Duemila anni fa, un piccolo gruppo di discepoli, illetterati e impreparati a tutto, ha ricevuto in eredità il mandato di cambiare il mondo. Ci sono riusciti e lo hanno cambiato. Possiamo farlo dunque anche noi, piccole gregge della Chiesa di Gerusalemme. Non guardiamo ai nostri numeri, e non confidiamo troppo nelle nostre forze e non presumiamo che le nostre strategie siano la risposta. Guardiamo a quei 12 illetterati. Lo hanno fatto semplicemente testimoniando Cristo risorto”.

Queste parole sono state raccolte dal vescovo di Clifton nel New Jersey, mons. Declan Ronan Lang, presidente del Coordinamento per la Terra santa, organismo che riunisce i vescovi rappresentanti di Stati Uniti, Canada, Unione europea e Sud Africa: “Centinaia di famiglie in tutta Gaza stanno piangendo i loro cari, morti e feriti. Ogni forma di violenza è distruttiva per gli sforzi di pace e il nostro grido è per una soluzione pacifica. Preghiamo per tutti coloro che soffrono di questo conflitto e per la pace di Gerusalemme”.

Ed in un incontro nella diocesi di Bergamo, qualche settimana precedente, p. Francesco Patton, custode di Terra Santa, aveva spiegato che i cristiani in Terra Santa sono circa 170.000, il 2% della popolazione e che dal 1948 a oggi la loro presenza è diminuita costantemente; 70 anni fa un abitante su cinque dello Stato d’Israele era cristiano:

“Una presenza minima, ma che vuole essere segno di speranza e di costruzione di pace… Una delle principali difficoltà di oggi è il muro, la barriera di separazione che divide lo stato d’Israele dai Territori palestinesi. Si deve cercare di superare il muro facendo incontrare e conoscere le diverse realtà di questa terra: cristiane, musulmane ed ebraiche.

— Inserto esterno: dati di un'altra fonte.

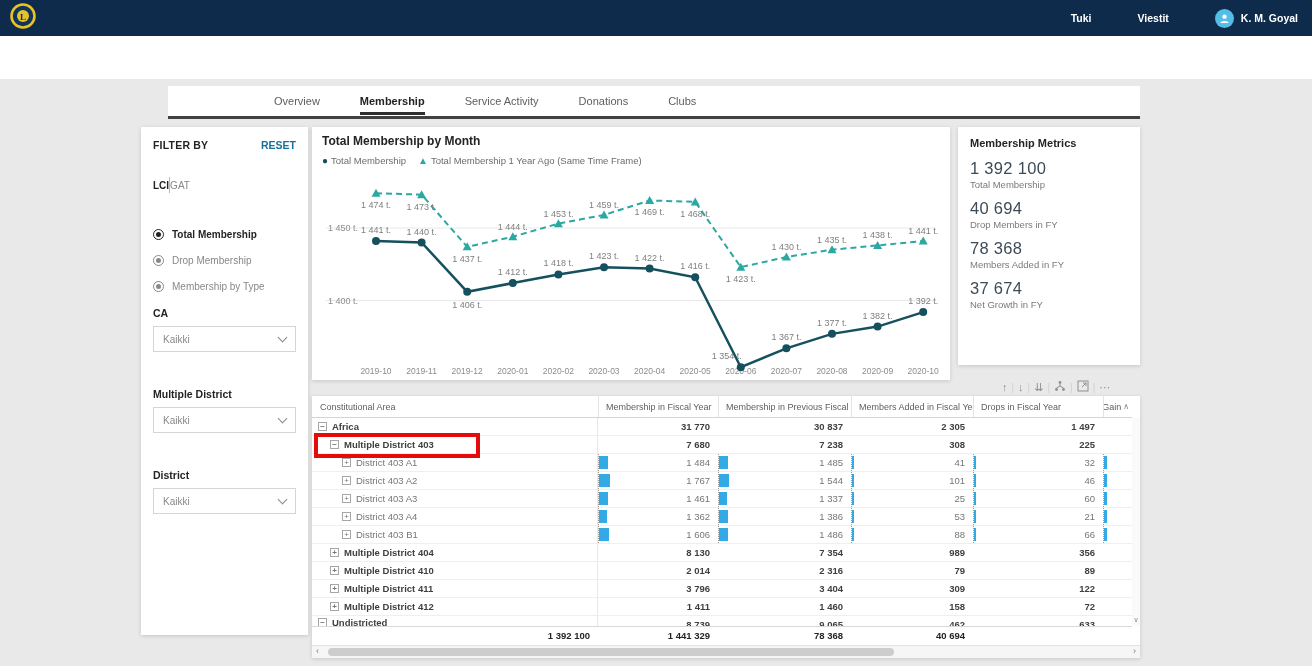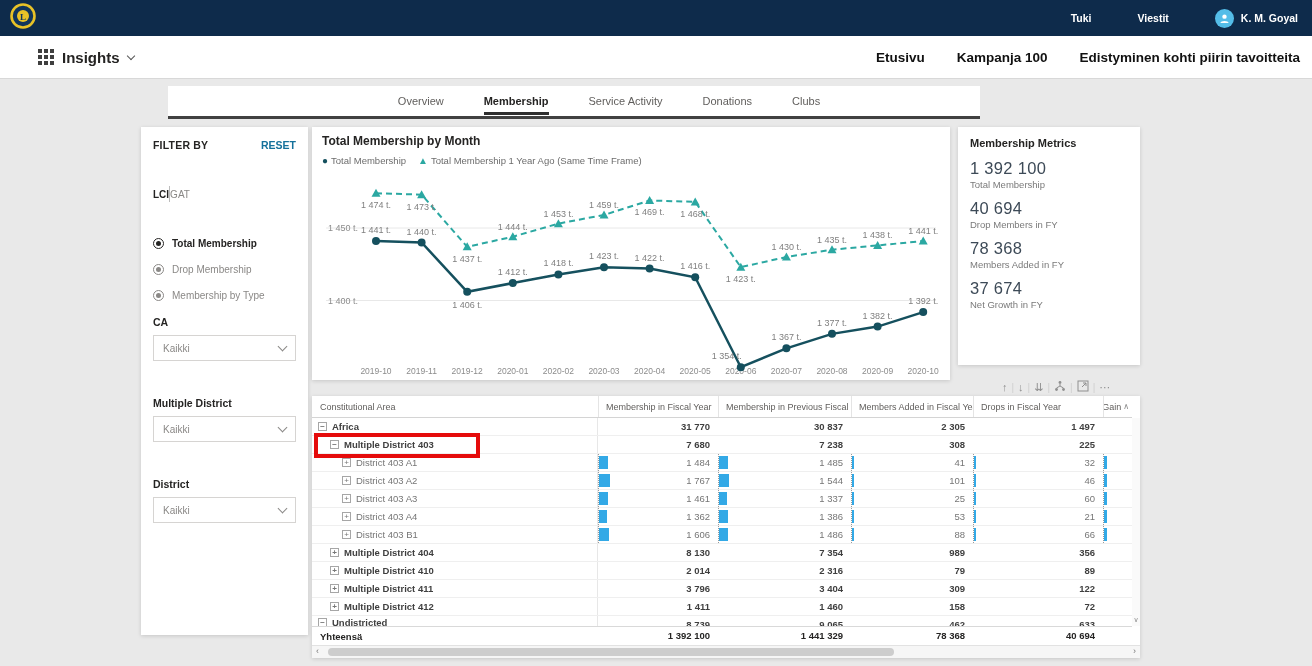"Insights" nav.appnav { html: <nav> <div> <span> <i></i> <i></i> <i></i> <i></i> <i></i> <i></i> <i></i> <i></i> <i></i> </span> <span>Insights</span> <span></span> </div> <div> <a>Etusivu</a> <a>Kampanja 100</a> <a>Edistyminen kohti piirin tavoitteita</a> </div> </nav> -> none }
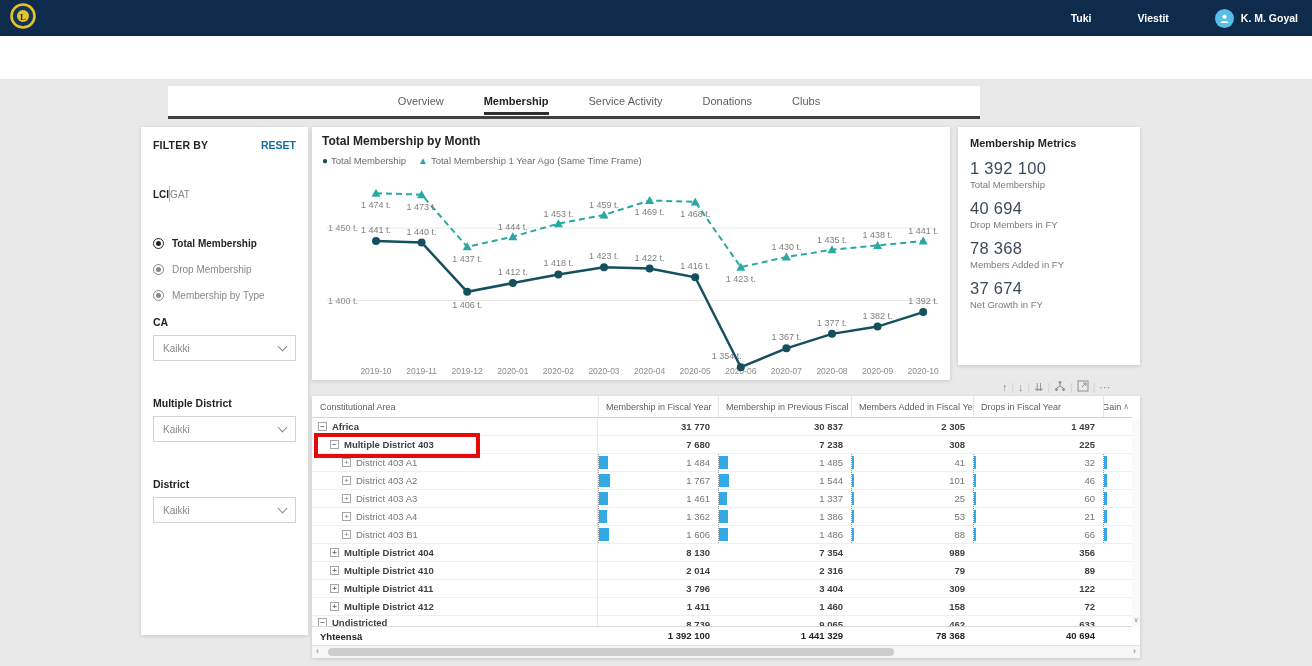"Overview" .tabstrip { justify-content: center -> none; padding-left: 70px -> 106px; width: 812px -> 972px }
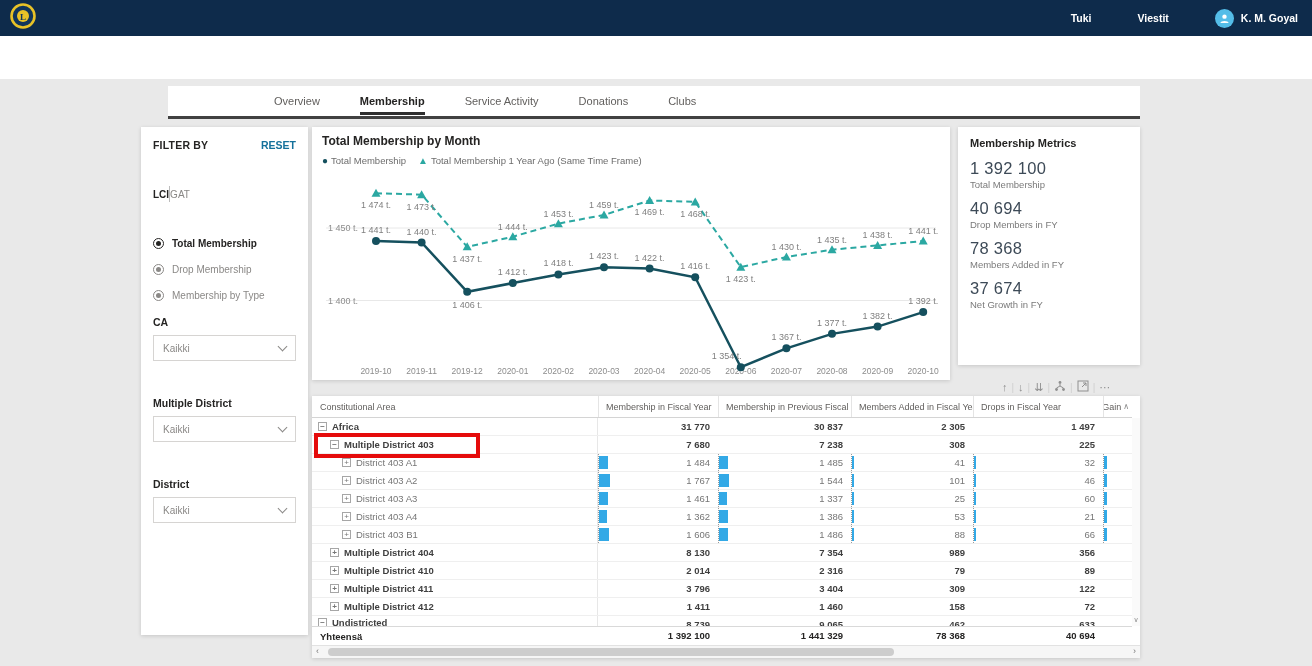"LCI" .fp-toggle { margin-top: 35px -> 26px }
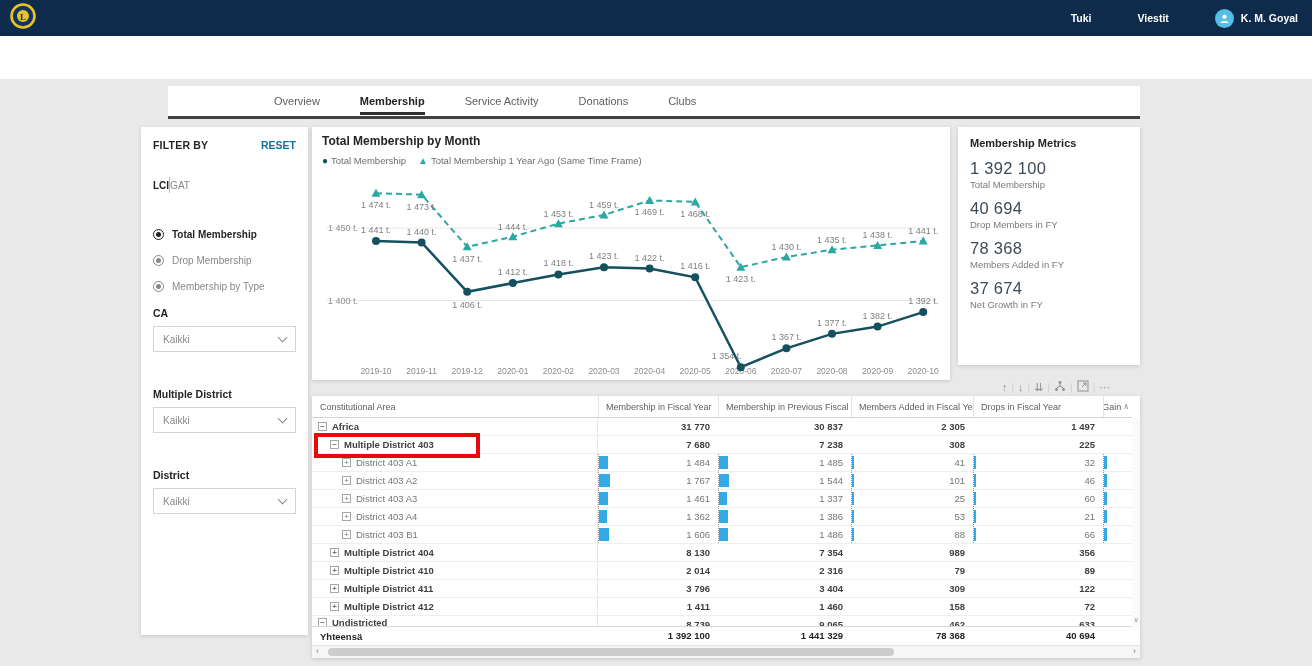"Yhteensä" div.cell-label { html: <div>Yhteensä</div> -> none }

Alcuni esempi: a Gerico, nella scuola francescana frequentata al 90% da musulmani, la Custodia sta compiendo piccoli passi affinché i due mondi tornino ad incontrarsi. Oppure ad Emmaus dove la comunità locale, con una sola famiglia cristiana, ha chiesto aiuto per costruire una scuola materna. La riconciliazione inizia quando si ricomincia ad incontrarsi, creando relazioni per sostenere realtà creative come il Magnificat, Scuola di musica della Custodia di Terra Santa aperta a tutte le confessioni.

Questo vale anche per il rispetto tra le diverse religioni, permettendo all’altro di esprimere la propria devozione nella preghiera”. Quindi custodire i Luoghi Santi significa anche prendersi cura delle persone: “La nostra presenza è comunque, e rimane, una presenza di minoranza, che richiede da parte nostra la consapevolezza di questa nostra condizione e la dedizione al servizio della minoranza cristiana”.